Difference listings
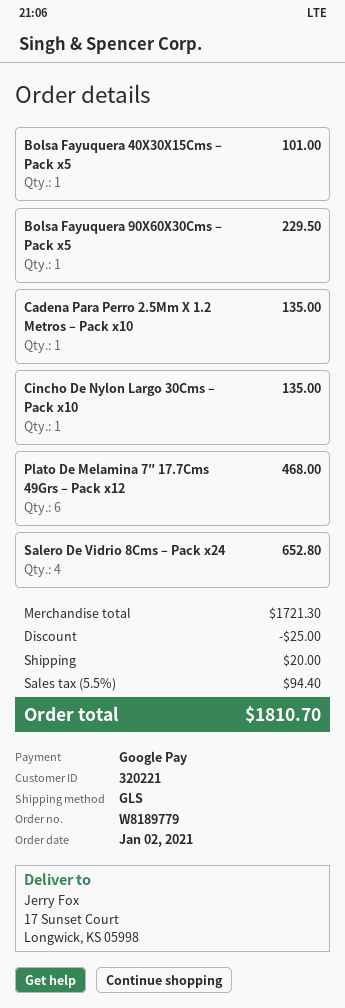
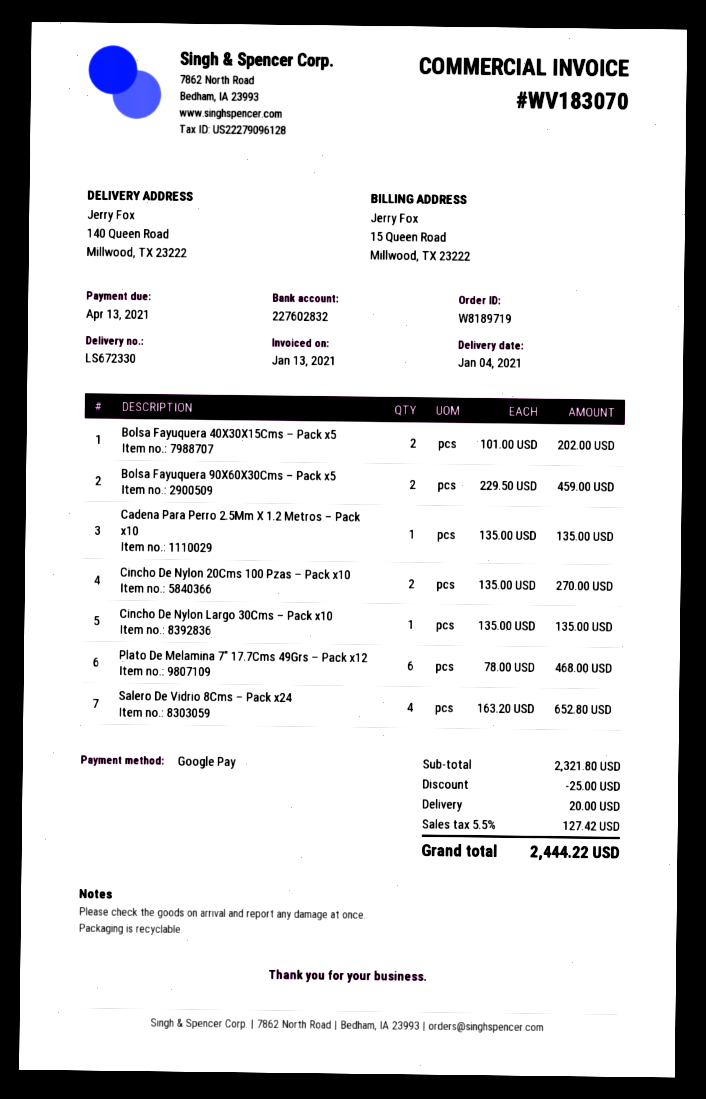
order number: W8189779 -> W8189719
ship to: 17 Sunset Court, Longwick, KS 05998 -> 140 Queen Road, Millwood, TX 23222
Bolsa Fayuquera 40X30X15Cms – Pack x5: 1 for 101.00 -> 2 for 202.00
Bolsa Fayuquera 90X60X30Cms – Pack x5: 1 for 229.50 -> 2 for 459.00
Cincho De Nylon 20Cms 100 Pzas – Pack x10: none -> 2 for 270.00
subtotal: 1721.30 -> 2321.80
tax: 5.5% = 94.40 -> 5.5% = 127.42
total: 1810.70 -> 2444.22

Work instruction:
Every line from the one containing "Cincho De Nylon" through the last line above should be retyped exactly; no other lines are wanted.

Written response:
Cincho De Nylon 20Cms 100 Pzas – Pack x10: none -> 2 for 270.00
subtotal: 1721.30 -> 2321.80
tax: 5.5% = 94.40 -> 5.5% = 127.42
total: 1810.70 -> 2444.22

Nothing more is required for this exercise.